┌─ Supplied entries

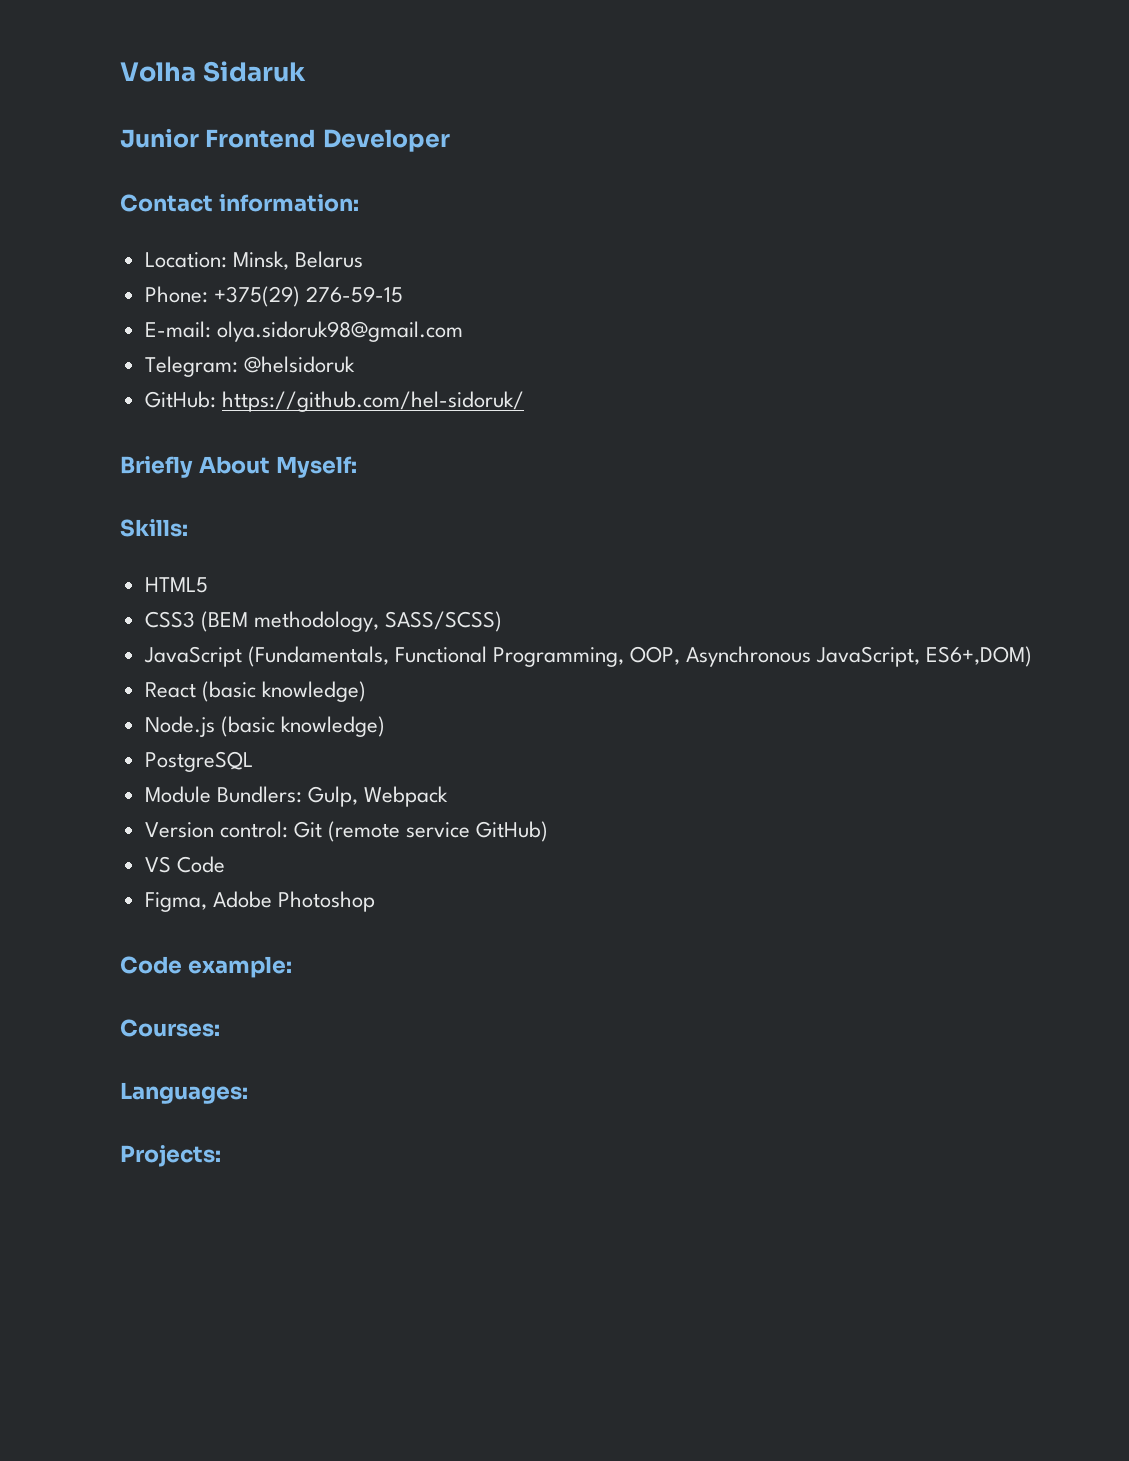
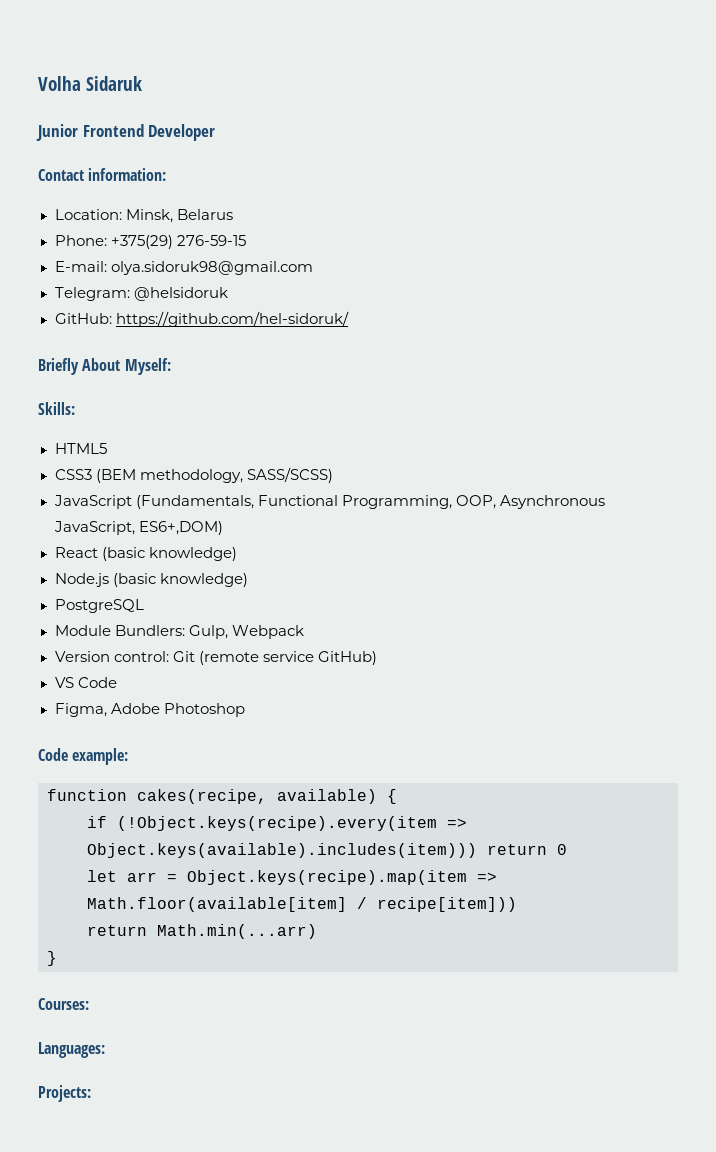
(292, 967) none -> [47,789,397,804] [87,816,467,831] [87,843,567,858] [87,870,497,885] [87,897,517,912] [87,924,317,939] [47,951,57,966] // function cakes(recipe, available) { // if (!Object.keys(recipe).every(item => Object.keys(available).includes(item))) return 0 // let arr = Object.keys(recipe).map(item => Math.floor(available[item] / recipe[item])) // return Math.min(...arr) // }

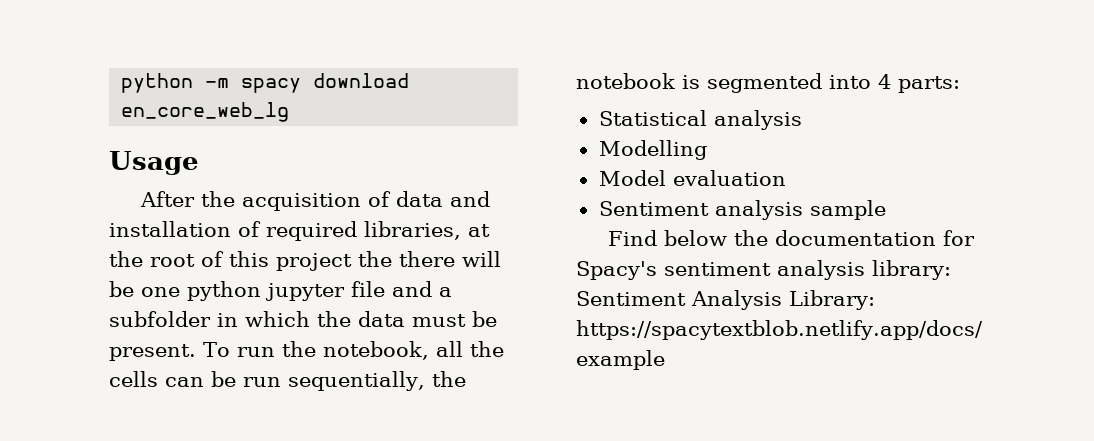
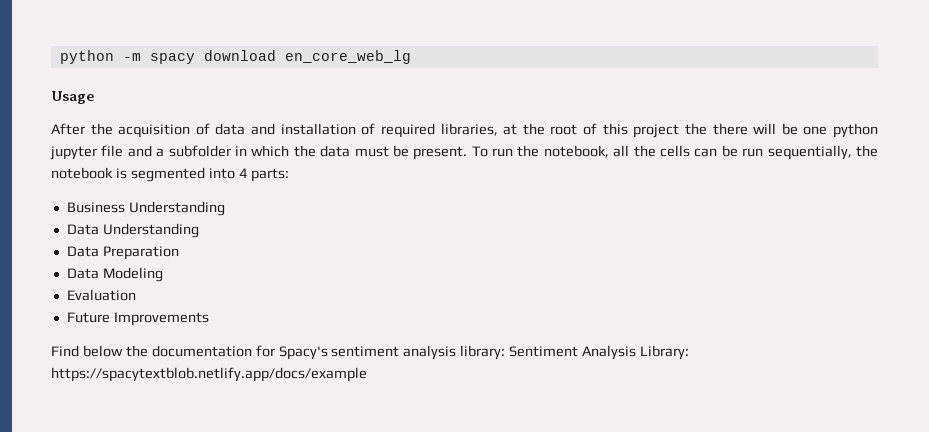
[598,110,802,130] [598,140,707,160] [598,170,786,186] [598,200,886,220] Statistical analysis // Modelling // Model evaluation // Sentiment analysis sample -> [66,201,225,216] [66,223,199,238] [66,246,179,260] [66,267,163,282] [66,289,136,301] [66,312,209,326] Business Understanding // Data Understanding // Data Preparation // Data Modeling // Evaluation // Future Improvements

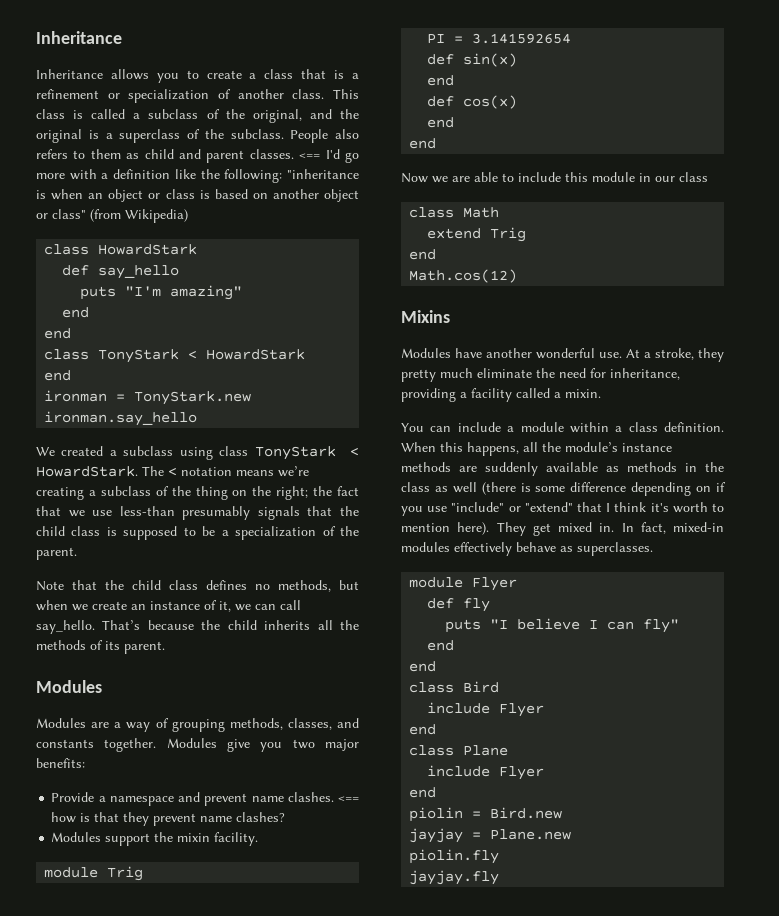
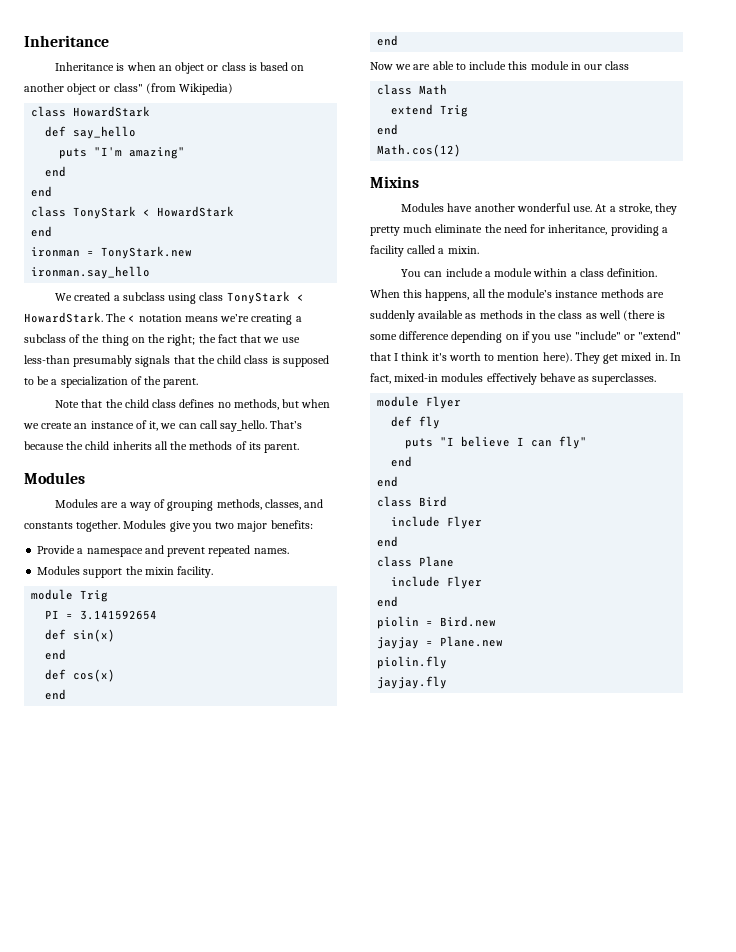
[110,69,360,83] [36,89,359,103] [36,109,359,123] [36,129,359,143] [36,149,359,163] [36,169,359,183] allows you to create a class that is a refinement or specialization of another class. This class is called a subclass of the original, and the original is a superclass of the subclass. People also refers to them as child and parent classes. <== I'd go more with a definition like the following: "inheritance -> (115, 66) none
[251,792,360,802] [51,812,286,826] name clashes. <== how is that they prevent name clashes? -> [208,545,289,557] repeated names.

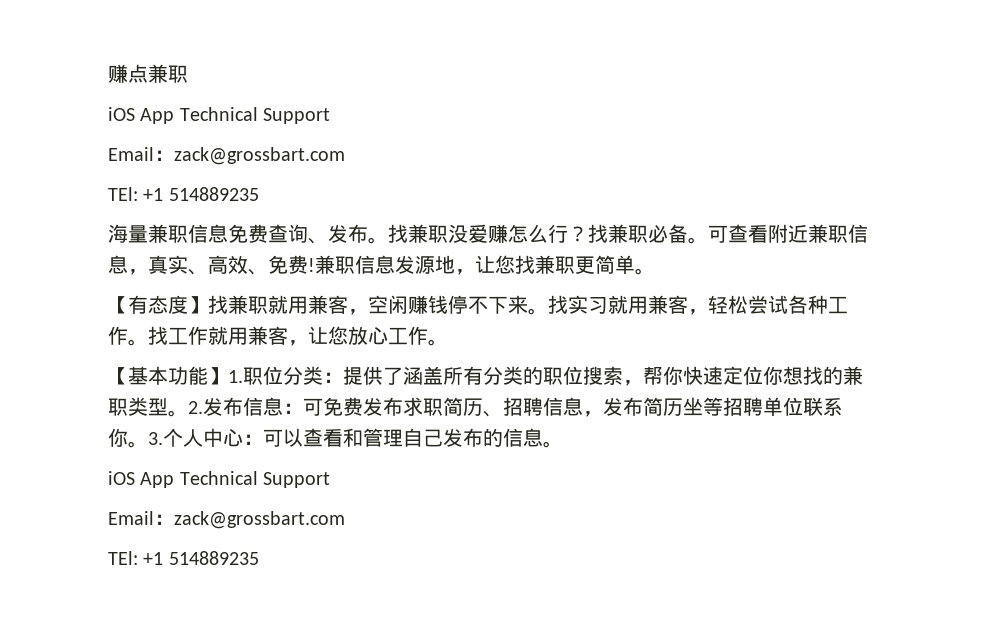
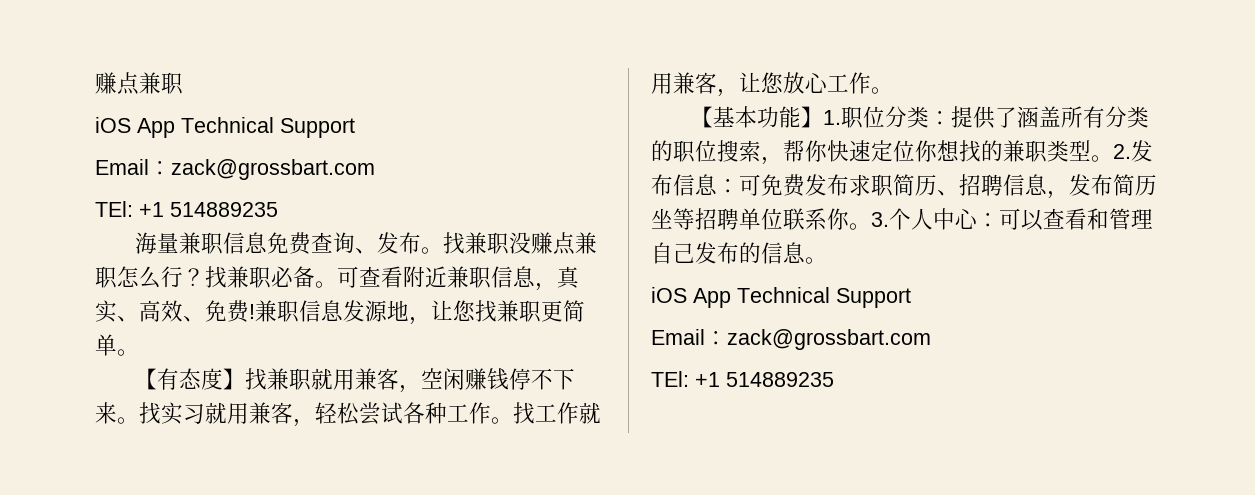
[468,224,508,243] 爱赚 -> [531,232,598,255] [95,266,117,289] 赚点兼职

└─

*Task details*: Among the lines of the data, some may include "that" as a word or string; report how many, and nothing else.

*Answer to the problem*: 2